Obesity has garnered increasing attention as implicated in numerous chronic conditions, particularly cardiometabolic disease.1 Diet, exercise, and behavior modifications are cornerstones of obesity treatment, and the 2013 AHA/ACC/TOS Guidelines for the Management of Overweight and Obesity in Adults2 recommend medication of individuals who fail to respond to these lifestyle interventions and have a BMI of ≥30 kg/m2, or a BMI of ≥27 kg/m2 and weight-related comorbidities. Guidelines of the Endocrine Society (2015)3 focus on pharmacotherapy for obesity, including drug-induced weight gain, and the American Association of Clinical Endocrinologists and the American College of Endocrinology (AACE/ACE) published guidelines to help providers make decisions regarding optimal care of patients with pharmacotherapy.4
A recent article by Igel et al1 summarizes the relationship between pharmacotherapy and obesity. The authors set out to review (1) medications that can lead to weight gain and potential alternatives; (2) currently approved anti-obesity medications and best practices to individualize the selection process; and (3) the use of testosterone in men with hypogonadism and obesity.
Medication-Induced Weight Gain
Pharmacologic agents can have “unpredictable and variable effects on a patient’s weight,” so it is important to “balance the benefits of any treatment against the probability of weight gain,” the authors state.

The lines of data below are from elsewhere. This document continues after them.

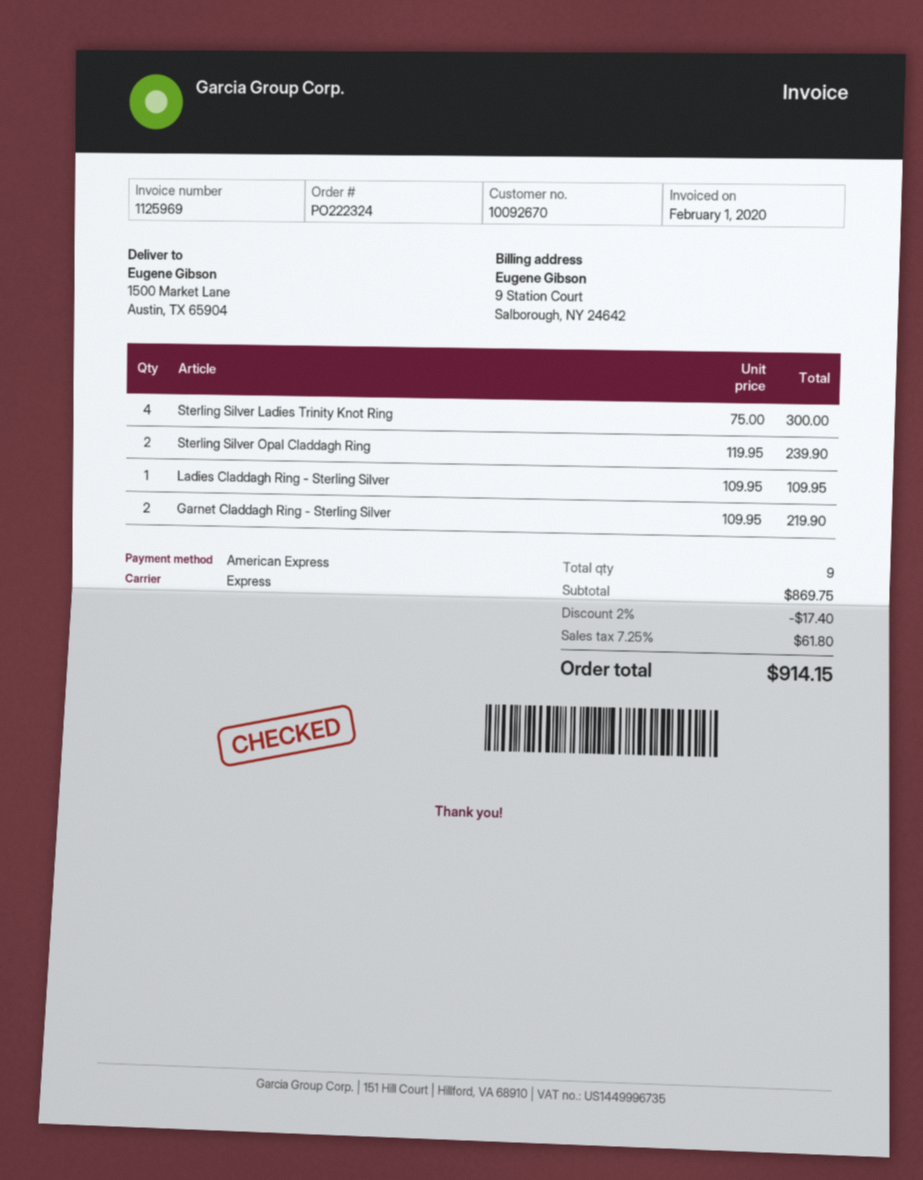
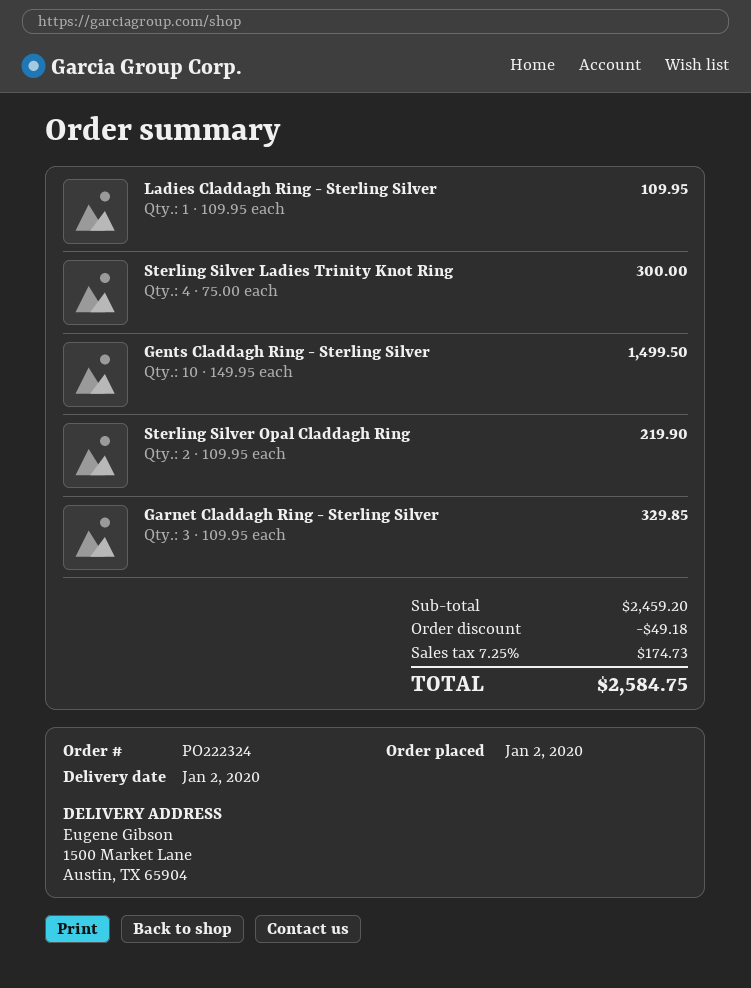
Sterling Silver Opal Claddagh Ring: 2 x 119.95 = 239.90 -> 2 x 109.95 = 219.90
Garnet Claddagh Ring - Sterling Silver: 2 x 109.95 = 219.90 -> 3 x 109.95 = 329.85
Gents Claddagh Ring - Sterling Silver: none -> 10 x 149.95 = 1499.50
subtotal: 869.75 -> 2459.20
discount: 17.40 -> 49.18
tax: 7.25% = 61.80 -> 7.25% = 174.73
total: 914.15 -> 2584.75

They review a broad range of medication classes associated with weight gain, including anti-diabetic (insulin, sulfonylureas, thiazolidinediones, meglitinides) antihypertensive (alpha-adrenergic blockers, beta-blockers), antidepressant (SSRIs, mirtazapine, MAOIs), antipsychotic (clozapine, olanzapine, quetiapine, risperidone), anti-epileptic (carbamazepine, gabapentin, pregabalin, valproic acid), and antihistamine (1st generation antihistamines) agents, as well as steroids, contraceptives, and other hormonal therapies.

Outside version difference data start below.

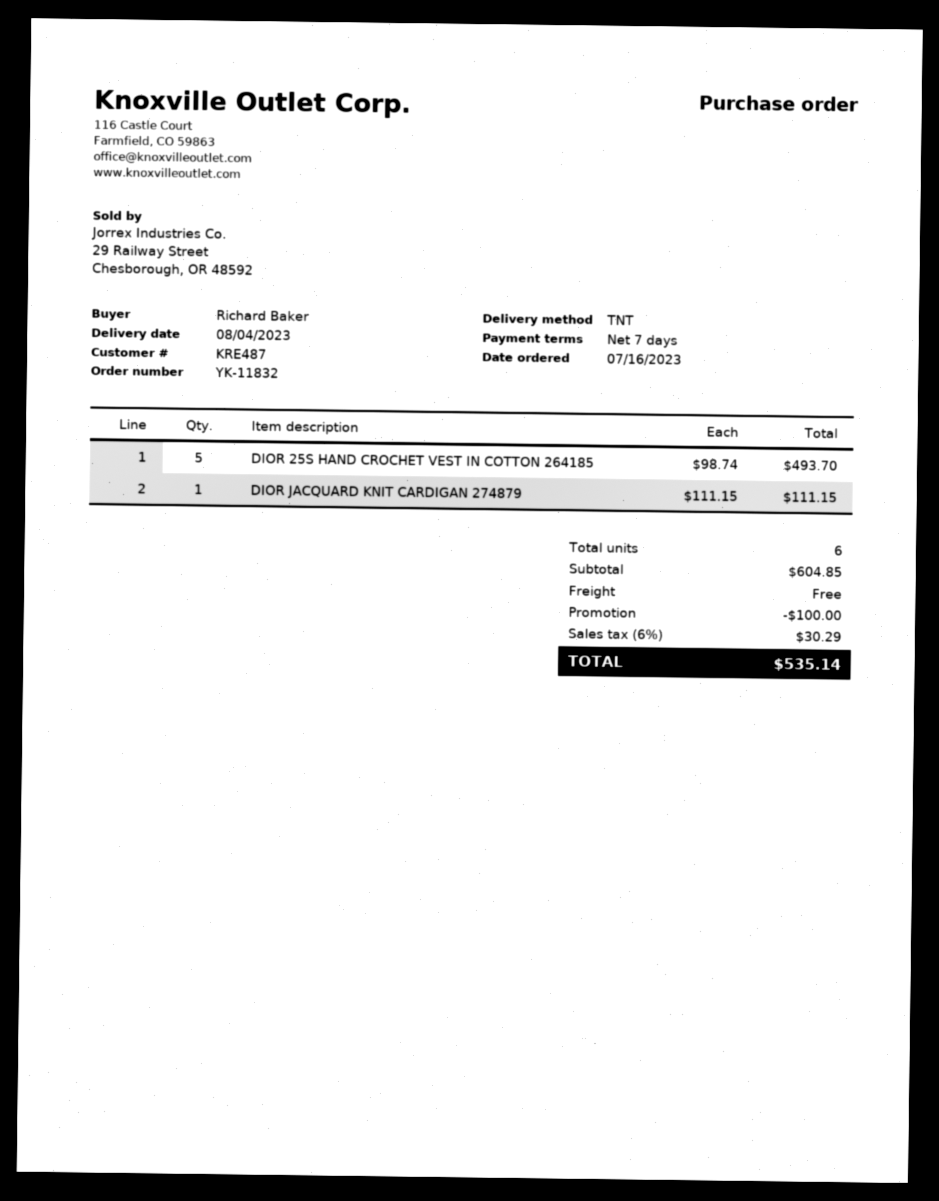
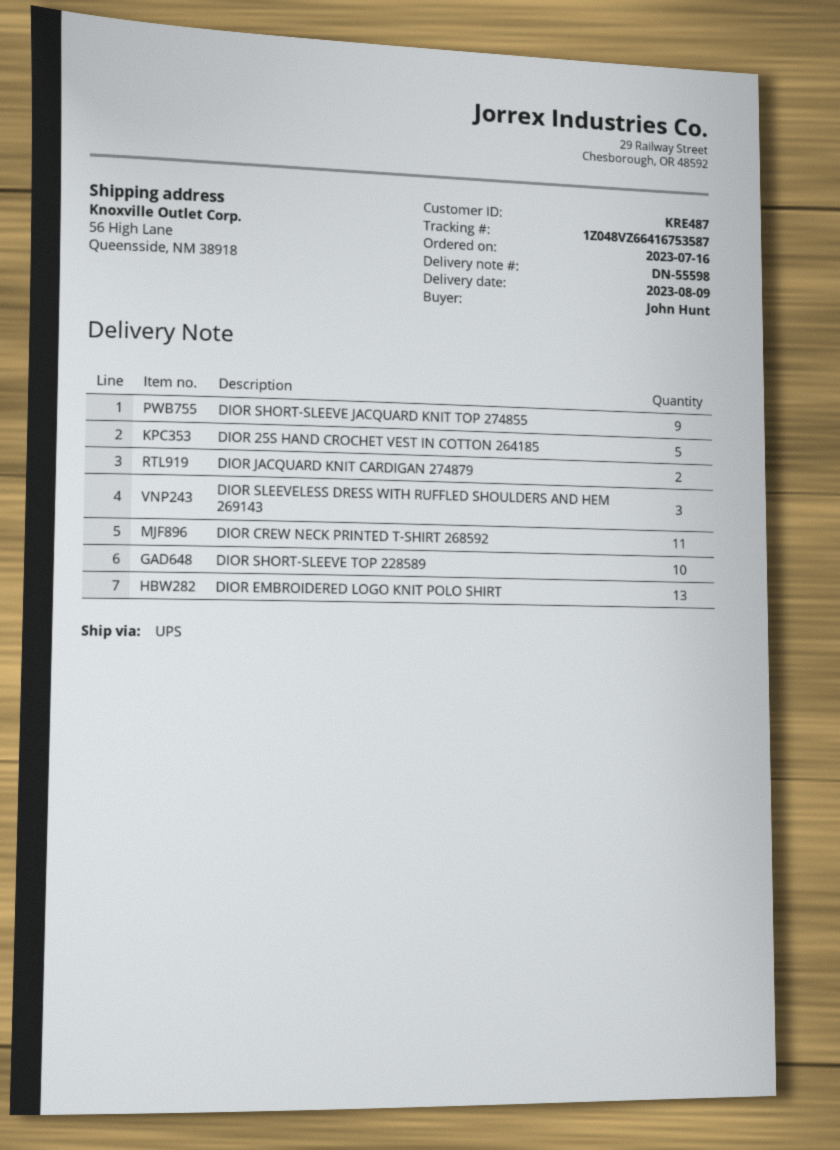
delivery date: 2023-08-04 -> 2023-08-09
ordered by: Richard Baker -> John Hunt
shipping method: TNT -> UPS
DIOR JACQUARD KNIT CARDIGAN 274879: 1 -> 2
DIOR SHORT-SLEEVE JACQUARD KNIT TOP 274855: none -> 9
DIOR SLEEVELESS DRESS WITH RUFFLED SHOULDERS AND HEM 269143: none -> 3
DIOR CREW NECK PRINTED T-SHIRT 268592: none -> 11
DIOR SHORT-SLEEVE TOP 228589: none -> 10
DIOR EMBROIDERED LOGO KNIT POLO SHIRT: none -> 13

The authors emphasize, “When possible, practitioners should utilize weight-neutral or weight loss-promoting medications. If there are no alternative medications, weight gain can be prevented or lessened by selecting the lowest dose required to produce clinical efficacy for the shortest duration necessary.” Antidiabetic agents that have been shown to promote weight loss include GLP-1 agonists, metformin, pramlintide and SGLT2 inhibitors.
The authors describe the goal of anti-obesity pharmacotherapy as “not only to reduce weight, but more importantly, to improve the comorbid conditions associated with obesity, such as hyperglycemia, hyperlipidemia, and atherosclerotic heart disease.”
They encourage clinicians to discuss with patients, prior to initiating pharmacotherapy, that obesity is a chronic disease that will require long-term treatment. Patients should also understand that the “efficacy of the current medication options is generally 5% to 10% of body weight loss,” but that more weight loss can be achieved if several approaches are used simultaneously.
The authors caution that all anti-obesity pharmacotherapy is classified as category X, and female patients of reproductive potential should be counseled appropriately.